There was a video going around in April of Tommy Robinson arguing with two Muslim men. Robinson was grilling them on their views of sexual relationships with children, and the two Muslim men were openly saying that it was absolutely okay, so long as the child had undergone puberty.
What was striking about this video is just how normal this seemed for these two men Robinson was arguing with. It was almost like they were ready and willing to just shrug and say "duh," and as Robinson pointed out to them, this is exactly why they have grooming gangs terrorizing Europe. They do not see any of this as an issue.
*LANGUAGE WARNING*
Outside Westminster Magistrates Court Tommy @TRobinsonNewEra speaks to 2 Muslims. Apparently in Islam it's perfectly respectable to have sex with a girl if she has reached puberty.
— David Atherton (@DaveAtherton20) April 9, 2025
Hence we have a grooming gang problem. pic.twitter.com/A0KJ50sXUS
But this is something that Islam makes okay in many Middle Eastern cultures. The "age of marriage" in some hadiths is agreed to be around nine-15 years old.
Shocking, but the important thing to understand here is that these are effectively laws and rules handed down by religious authority figures. This makes these rules no-brainers for them. They need not question their validity. They don't have to wonder if it's wrong. This is an idea checked off by their god. There's no more consideration necessary. Questioning might even be blasphemy.
Now, here in the West, we actually operate on similar ideas in terms of how our societal rules come about. Our rules look a whole lot different from their rules, and mostly revolve around treating an individual as states of their own that governmental forces cannot intrude upon without reason and due process. The American Constitution is the greatest example of this, and what's more, is that we've backed up every right enshrined in said Constitution by putting it so high on the shelf that it rests in the Kingdom of Heaven at the very throne of God, far out of the reach of Earthly forces.
This is a brilliant move by our founding fathers, who were well aware of how governments could be at that point.
Nick Arama reported recently about how Tim Kaine openly said he thinks the idea of rights not coming from a government is "extremely disturbing" and cited Islam as a reason why a more secular approach is preferable:
The notion that rights don’t come from laws and don’t come from the government, but come from the Creator... that’s what the Iranian government believes. It’s a theocratic regime that bases its rule on Sharia law and targets Sunnis, Bahá’ís, Jews, Christians, and other religious minorities. And they do it because they believe that they understand what natural rights are from their Creator. So, the statement that our rights do not come from our laws or our governments is extremely troubling.
Catholic Bishop Robert Barron made a brilliant reply that points out the basic truth that the rights given by God are inalienable because God is a much higher authority. I definitely recommend giving Nick's article a read, if you haven't already.
But the key thing that goes overlooked, I believe, isn't just about our rights, but what we consider to be the value of an individual and how we perceive said value.

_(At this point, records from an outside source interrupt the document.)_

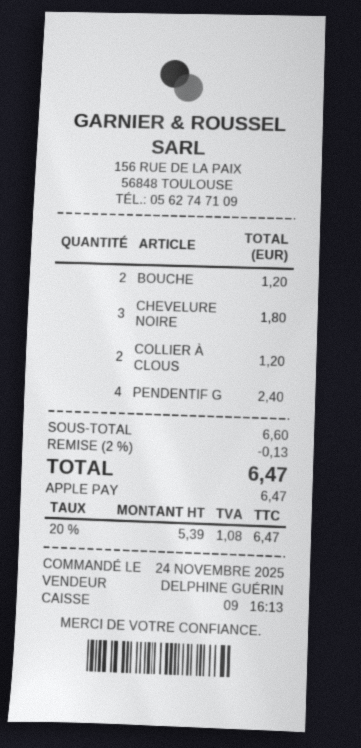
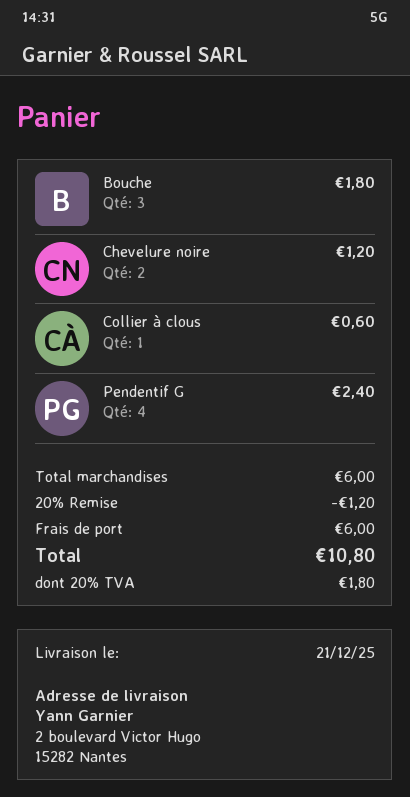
BOUCHE: 2 for 1.20 -> 3 for 1.80
CHEVELURE NOIRE: 3 for 1.80 -> 2 for 1.20
COLLIER À CLOUS: 2 for 1.20 -> 1 for 0.60
subtotal: 6.60 -> 6.00
discount: 2% = 0.13 -> 20% = 1.20
shipping: none -> 6.00
tax: 20% = 1.08 -> 20% = 1.80
total: 6.47 -> 10.80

We here in the West, and more accurately, America, think the individual is so valuable that we have moved the sanctity of said individual out of our own reach. Administrations come and go, the culture may shift its values, and trends can rise and fall, but no matter what direction the maelstrom of human events blows, the rights of the people remain unchanged as they reside in the eternal peace and unchanging love of the Kingdom of our Heavenly Father.
So powerful is that concept that our rights have endured many attempts to have them stripped.

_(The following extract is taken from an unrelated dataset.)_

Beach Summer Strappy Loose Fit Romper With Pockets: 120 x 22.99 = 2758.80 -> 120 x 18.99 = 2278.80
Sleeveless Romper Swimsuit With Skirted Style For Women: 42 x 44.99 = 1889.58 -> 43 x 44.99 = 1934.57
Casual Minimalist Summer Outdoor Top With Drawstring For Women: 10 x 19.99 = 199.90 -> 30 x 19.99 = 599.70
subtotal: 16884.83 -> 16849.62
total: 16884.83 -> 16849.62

And that's key to understanding the point about secular governments. Man changes, and when man changes, so do the laws subject to that change. Abortion, for instance, was never a "right" (nor should it be), and the moment the public shifted in a more pro-life direction, Roe v. Wade was burned to the ground.
A secular government that bases its laws on secular beliefs, such as Kaine's position, is subject to time and ultimately malleable.
And what it is malleable to is something worth stopping to really think about.
Human events in a secular world may shift secular laws, but what if the culture is influenced and ultimately dominated by another culture that sees its rules as given to them by their god? Suddenly, this secular society will find itself adopting rules and principles that ultimately play to the more religious aspects of the culture, and if those rules are hard and fast, then that society has zero chance of protecting itself from the "higher authority" looking to change it.
Islam is currently infecting the U.K. and European countries in a big way. Many Europeans are suddenly finding themselves in the midst of a cultural takeover that is beginning to drift into legal territory. The U.K. now has something like a blasphemy law that punishes citizens for doing things like burning Qurans.
If this continues, the U.K. will be so influenced by the higher power that many Muslims appeal to that it will cease to be a Democratic country. It will have become a society that bases its laws on a religious text, and that religious text can't be questioned.
We give our rights to God because our legal system needs to be strong to repel those who would see human value as less than what it actually is, whether it's the secular, the demonic, or whatever other forces might try to devalue the individual. Only He can truly protect us from the world, and Kaine, a supposed Catholic, should understand that.